FOXBOROUGH, Mass. – The Harrison boys, James (10) and Henry (8), wedged themselves into their dad’s locker at Gillette Stadium about an hour after the AFC championship game on Sunday evening. They slugged energy drinks, donned stiff-brimmed AFC champions hats and chatted up New England Patriots owner Robert Kraft. They examined their dad’s gear, holding up Under Armour cleats the size of their forearms and soaked in the scene around him.
When Harrison’s locker neighbor, Johnson Bademosi, leaned in and asked where they were going, the enthusiastic response came immediately: “SUPER BOWL!”
Harrison, 39, clearly and deliberately relished the moment after the Patriots completed their 24-20 comeback victory over the Jacksonville Jaguars.
He put on his championship shirt before taking a shower to take a professional picture with his boys and the AFC championship trophy. He later did an interview with both of them on his lap, a trio of halogen grins lighting up the locker room.
In less than a month after being removed from the mothballs in Pittsburgh, Harrison has emerged as the fulcrum of this Patriots defense. He showed that again Sunday, setting the edge on the run defense and making a pair of critical fourth-quarter pass rushes to help the Patriots complete their improbable comeback.
“It feels good,” he said. “Like I said before, this is all part of God’s plan.”
Whether it’s spiritual, cosmic or karmic, the manner in which the Patriots have cobbled together victories have taken on an almost predictable script. If filling in the Mad Libs of the quintessential Patriots comeback, there were plenty of easy answers to fill in on Sunday.
There was drama to overcome:
Overarching concern? Tom Brady’s injury.
Traumatic injury to overcome? Rob Gronkowski’s concussion.
Huge lead by an opponent? The Jaguars led by 10 in the fourth quarter.
There were cunning plot twists:
Opponent blunder inviting them back in game? Delay of game penalty that negated a first-down throw and helped allow the Patriots to score at the end of the first half.
Obscure hero? Phillip Dorsett catching a high-degree-of-difficulty 31-yard catch to key a touchdown drive.
Maligned player with a big moment? Patriots defensive back Stephon Gilmore’s circus deflection to essentially seal the game.
Harrison’s role in the Patriots script is as well-worn as your favorite Do Your Job hoodie. He came in as veteran player overlooked in his old job who came here to embrace his role and thrive. The Patriots have become a depot for veterans seeking championships, as players like Darrelle Revis, Chris Long, Brandon Browner and Martellus Bennett have swung through in recent seasons and been able to claim a Super Bowl. Others have stopped here for productive late-career pit stops when others wondered how much they had in the tank – Junior Seau, Randy Moss and LeGarrette Blount.
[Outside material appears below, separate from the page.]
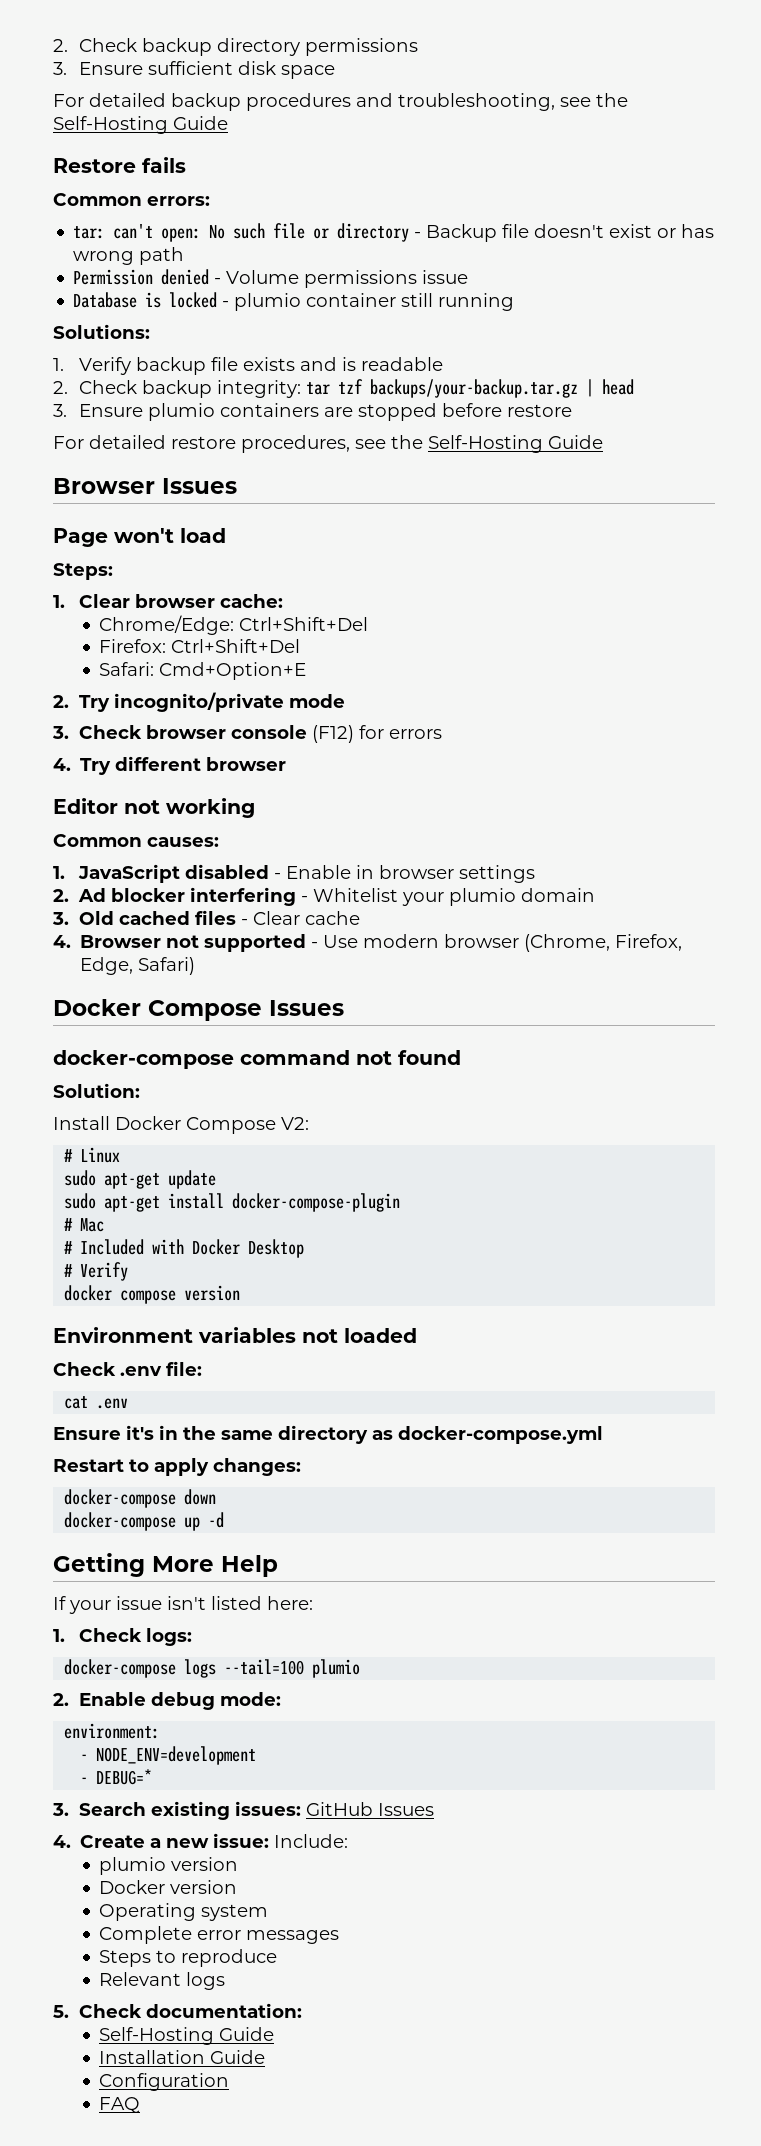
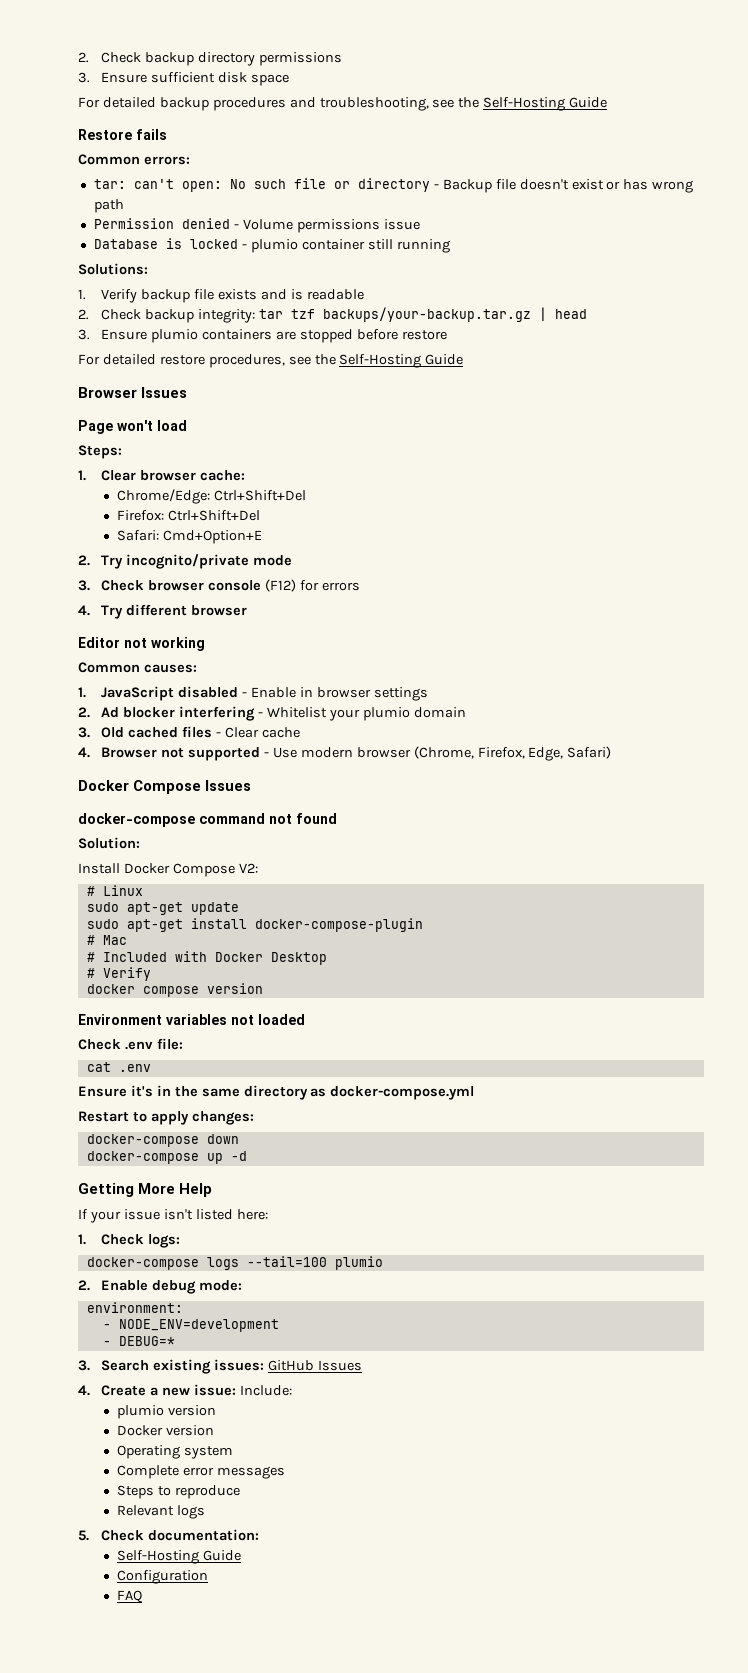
- Installation Guide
Few have adopted the Patriot Way of unselfishness and role-playing as quickly as Harrison. One week after giving some engaging comments following the Tennessee Titans game where he claimed he’d be watching the Cartoon Network instead of his former team’s playoff game, he even managed to set a record for Patriots cliches in one interview on Sunday night. “It is what it is,” he said when asked a question about the mentality of coming from behind. “If you don’t go out there and play and do your job, then you’re going to lose the game.” That’s the Bill Belichick rhetoric of a 10-year Patriots veteran.
Harrison did his job Sunday. With just over two minutes remaining, he rushed in from the edge and helped force a Blake Bortles fumble when he and linebacker Kyle Van Noy sandwiched the Jacksonville quarterback. That turned second-and-10 into third-and-19 and set the stage for Gilmore breaking up the Bortles pass two plays later.
“I just got an opportunity to get in there and rush the passer,” he said, the bland comments contrasting the giddy scene around him. “Like I said, I was blessed to get through.”
The Patriots’ cycle of winning has perpetuated itself, as New England winning every year has become a self-fulfilling prophecy that’s led to more veterans coming here and making plays.
“Belichick and the front office know what they’re doing when it comes to things like this, getting guys like this who know how to play football,” said Ricky Jean Francois, another veteran who was cut this season and has become a consistent contributor.
He summed up Harrison’s role this way: “To come on this team and have the impact he’s had, that’s priceless,” Jean Francois said. “That’s priceless. The way he’s stepped in and did his thing, he didn’t miss a beat. He did what James Harrison can do, come in and be an impact player.”
Harrison posing for pictures of this moment of his career twilight offered the perfect image to encapsulate this remarkable New England run. In playing in their seventh straight AFC title game and clinching their third Super Bowl in four years, the Patriots reaffirmed their recruiting message to future veterans looking for a Super Bowl ring. The formula is here, the blanks just need to be filled in. Ask James Harrison and his sons, they have the pictures to prove it.